Here's another one, is a lady who's had a lot of treatments elsewhere. She had four laser laparoscopies and multiple medical treatments. She came to us with stage two disease on the right-hand side, which was easily treated. Six months after, she said she'd had a wonderful response for two months, and then it got really quite bad despite union dyschesia. Then four months later at her followup, she found to have a full-thickness vaginal lesion on the left side of the cervix while the original lesion had been on the right side. So again, we're suggesting that in some cases there can be extremely rapid progress.
So the dynamics of the disease, recurrence of new disease in different sites and second inspection suggested a very rapid development and progression, but the disease may be due to the development of new disease. This I'm pretty sure is true, new Disease and not always the result of inadequate excision. Now, we could get confused by patient's response too. Initial stage two, six months later, she reported improvement in the symptoms, so she hadn't had her surgery and she felt better. She then had the definitive surgery. Six months later, she said she had no improvement, and four months after she got fed up with us, went somewhere else, and because of worsening dysmenorrhea, they not following the protocols, just took the uterus out and found no evidence clinically or histologically of any endometriosis. So the patient got better when she didn't have an operation and didn't get better when she had the operation and then had an operation and didn't have the disease. So the complexities of dealing with individuals as opposed to trying to generalize into a great thing, and so there, rather you can read these things yourself. There are other cases.
My messy conclusions, instead of this lovely thing that we do, excision and it just goes away and it's fine, is that our assessment tools probably aren't perfect, however hard we try, and these were the best-validated tools on the market at the time. Pain isn't correlated with severe lesions. Not all pain is caused by endometriotic lesions. We had a 32% positive response, 53% negative placebo response, 20% of our patients didn't respond at all.
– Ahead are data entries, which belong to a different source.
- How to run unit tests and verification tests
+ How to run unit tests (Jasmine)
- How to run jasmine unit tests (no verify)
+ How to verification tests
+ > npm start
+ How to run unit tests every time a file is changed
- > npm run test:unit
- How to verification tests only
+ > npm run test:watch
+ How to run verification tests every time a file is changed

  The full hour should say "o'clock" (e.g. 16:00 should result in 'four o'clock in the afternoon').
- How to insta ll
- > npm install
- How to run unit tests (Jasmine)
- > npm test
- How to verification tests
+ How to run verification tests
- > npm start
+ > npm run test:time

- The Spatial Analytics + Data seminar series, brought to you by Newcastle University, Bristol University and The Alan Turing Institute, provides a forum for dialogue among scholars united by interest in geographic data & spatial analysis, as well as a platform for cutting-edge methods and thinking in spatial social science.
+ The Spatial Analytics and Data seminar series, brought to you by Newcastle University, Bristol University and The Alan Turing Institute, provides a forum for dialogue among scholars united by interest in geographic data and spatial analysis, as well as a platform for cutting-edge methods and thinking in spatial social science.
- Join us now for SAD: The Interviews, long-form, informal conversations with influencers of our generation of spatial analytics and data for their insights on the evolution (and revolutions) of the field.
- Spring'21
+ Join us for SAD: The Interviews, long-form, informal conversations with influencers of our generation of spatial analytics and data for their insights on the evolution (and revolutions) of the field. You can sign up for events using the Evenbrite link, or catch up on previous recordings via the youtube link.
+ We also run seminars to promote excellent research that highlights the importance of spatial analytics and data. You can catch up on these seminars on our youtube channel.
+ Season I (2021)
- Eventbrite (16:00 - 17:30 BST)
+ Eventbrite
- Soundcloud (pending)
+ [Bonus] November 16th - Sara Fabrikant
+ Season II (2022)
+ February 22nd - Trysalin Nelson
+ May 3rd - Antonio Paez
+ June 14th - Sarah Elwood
We noticed rapid recurrence and/or progression. A new disease was seen and we're suggesting not to all persistent symptoms were due to inadequate excision.
So, this leaves us with the conclusion that there are three people in this equation. There is the disease, well, three things, the patient and the surgeon, and they all vary enormously and they don't stay. Let's say the disease has a different dynamic, sometimes it's static, sometimes it gets better, sometimes it rapidly gets worse. There is an invasive component. So the disease is a variable phenomenon and not just endometriosis. The patient is a variable phenomenon, that's not a nice way to describe this, but each patient has a different potential, has different characteristics. Some people have a higher pain tolerance, et cetera, et cetera. Of course the surgeons vary enormously and clearly, you want to have Dr. operate on you and not someone who's doing two cases every decade of endometriosis. The surgical skills clearly make a big thing, but empathy as well.
The whole of the rest of the healing process, the whole of the rest of support, encouragement, identification, and the whole team that goes with people. So, at the end of the day, I think the management of endometriosis defies protocols, defies rules. It is the art of medicine. What any good doctor has always known is that you tailor your treatment for the individual patient and the art must be built on the science, but not dominated by it. Thank you very much.